Martin Luther bestritt, dass Menschen durch Androhung von Strafe und somit aus Angst besser würden. Er bestritt auch, dass Menschen aus eigener Kraft ihr Leben grundlegend zum Besseren verändern könnten. Durch die Bibel und das eigene Leben hatte er entdeckt, dass Gott die Menschen nicht durch die Androhung harter Strafen ändern will, sondern durch die unbedingte Anerkennung der Person – allerdings nicht der Taten. Von dem Gott der Bibel her gesehen sind also nicht Angst, sondern Hoffnung, Zuversicht und Vertrauen die entscheidende Voraussetzung für eine grundlegende Umorientierung des Lebens.

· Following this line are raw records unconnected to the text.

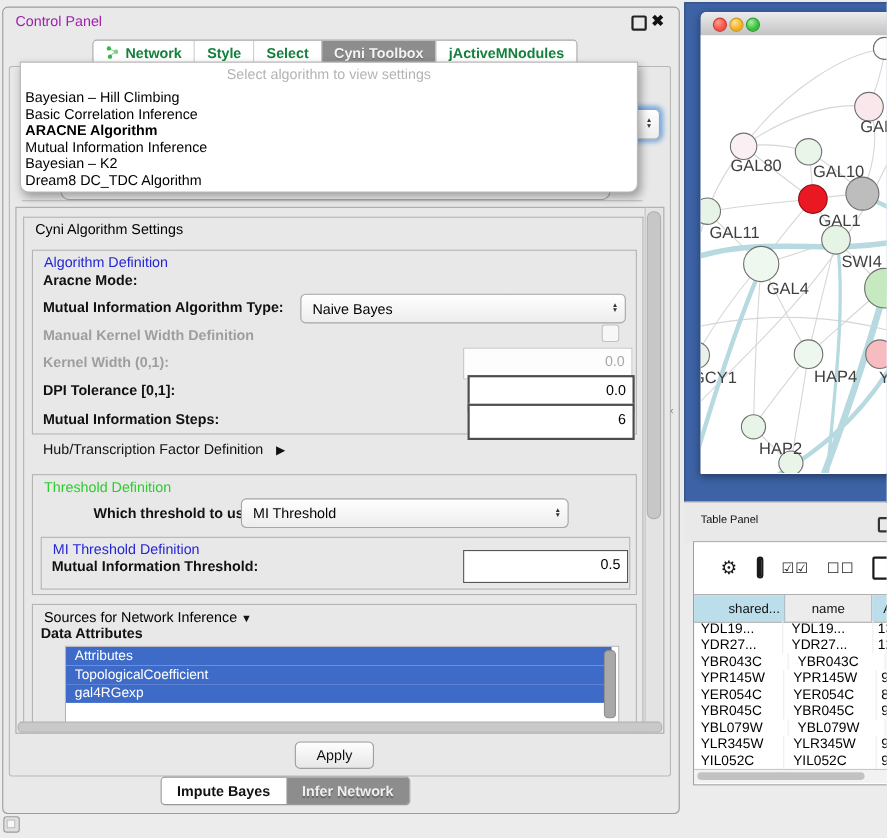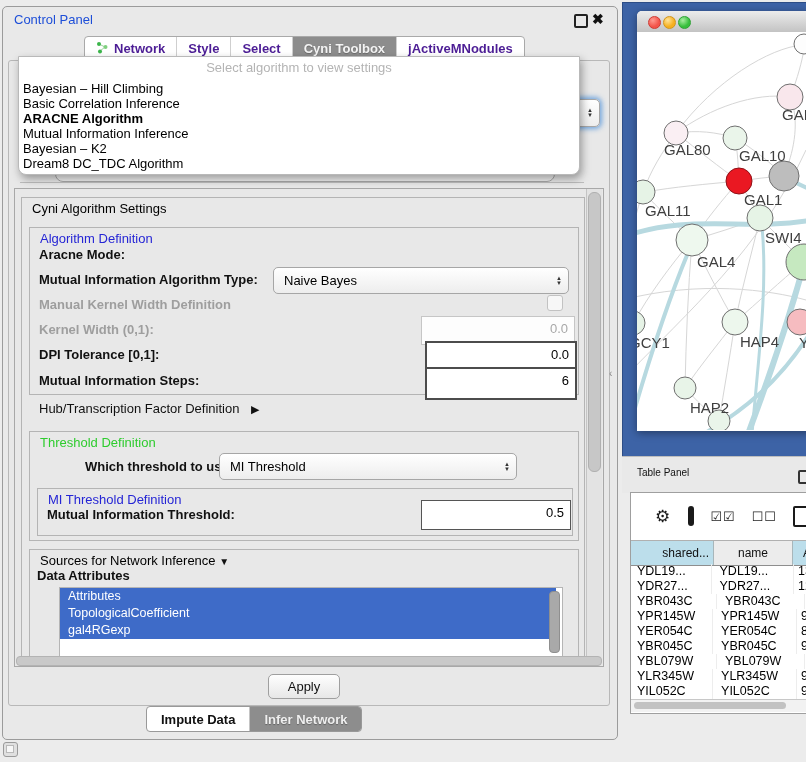--- a/index.html
+++ b/index.html
@@ -12,7 +12,7 @@
   
   .cp-window{left:2px;top:6px;width:614px;height:732px;background:#e9e9e9;
     border:1px solid #9b9b9b;border-radius:5px;}
-  .cp-title{left:14px;top:12px;font-size:13px;color:#1d4ed8;}
+  .cp-title{left:14px;top:12px;font-size:13px;color:#a21caf;}
   .icon-undock{left:574px;top:14px;width:10px;height:10px;border:2px solid #222;border-radius:2px;}
   .icon-close{left:592px;top:11px;font-size:14px;font-weight:bold;color:#111;}
   

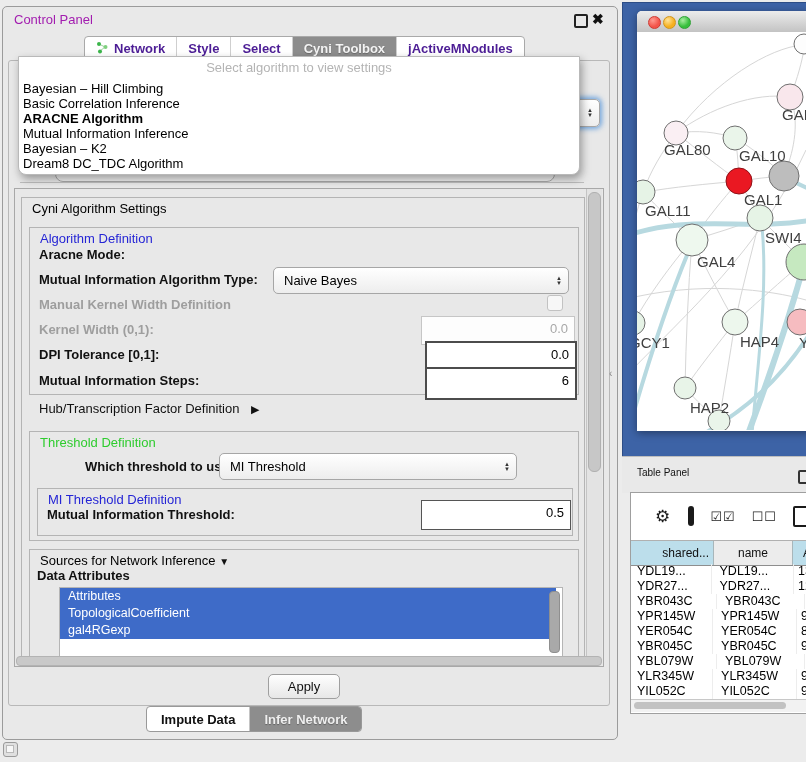--- a/index.html
+++ b/index.html
@@ -19,7 +19,7 @@
   .tabbar{left:84px;top:36px;height:23px;display:flex;background:#fff;
     border:1px solid #a9a9a9;border-radius:4px;overflow:hidden;}
   .tab{display:flex;align-items:center;padding:0 11px;font-size:13px;font-weight:bold;
-    color:#4c1d95;border-left:1px solid #cfcfcf;white-space:nowrap;}
+    color:#15803d;border-left:1px solid #cfcfcf;white-space:nowrap;}
   .tab:first-child{border-left:none;}
   .tab.sel{background:#8d8d8d;color:#f4f4f4;text-shadow:0 1px 1px rgba(0,0,0,.25);}
   .tab .ticon{margin-right:5px;display:inline-block;}

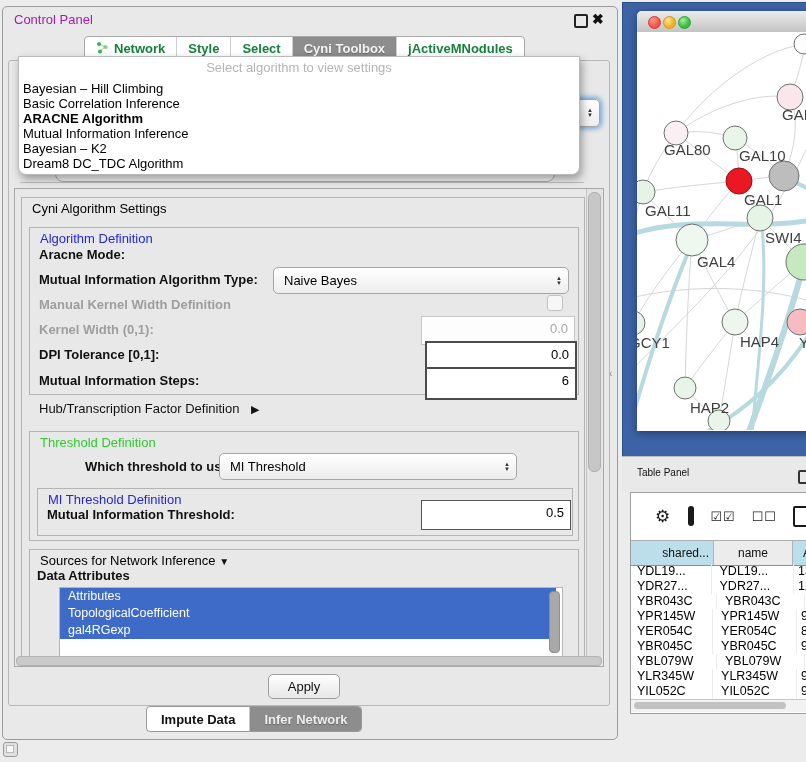--- a/index.html
+++ b/index.html
@@ -249,7 +249,7 @@
 
 <div class="abs btabs">
   <div class="btab">
-      <span>Impute Data</span>
+      <span>Impute Bayes</span>
     </div>
   <div class="btab sel">
       <span>Infer Network</span>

Deshalb ist das Hauptthema der evangelischen Buß- und Beilage nicht das, was Menschen eigentlich tun sollten, auch nicht die Androhung von Gottes Gericht und Strafe, sondern die Botschaft, dass Gott die Menschen grundsätzlich akzeptiert und ihnen immer wieder die Chance gibt, neu anzufangen, auch wenn sie versagt haben. Die Menschen können deshalb ihr Versagen öffentlich aussprechen und ihrem Leben ehrlich gegenübertreten.
Auch Juden kennen eine Art Buß- und Bettag. Es ist Jom Kippur, das Versöhnungsfest. Es wird im September/Oktober gefeiert. An diesem Tag gedenken Juden ihrer Sünden und bitten um Versöhnung. Es gilt als eine Sünde, zu Jom Kippur mit irgend jemandem zerstritten zu sein. Jom Kippur ist ein strikter Fasten- und Ruhetag, sogar Radio und Telefon schweigen. Wer nicht in die Synagoge geht, bleibt ruhig zu Hause. Am Vorabend gibt es ein üppiges Abendessen, zum Ende des Fastentages wird das Schofar, das Widderhorn, geblasen. Im alten Israel war Jom Kippur der einzige Tag im Jahr, an dem der Hohepriester das Allerheiligste im Tempel betrat.
Zum Ende des Kirchenjahres ist die liturgische Farbe grün.
Nur am Buß- und Bettag ist sie violett.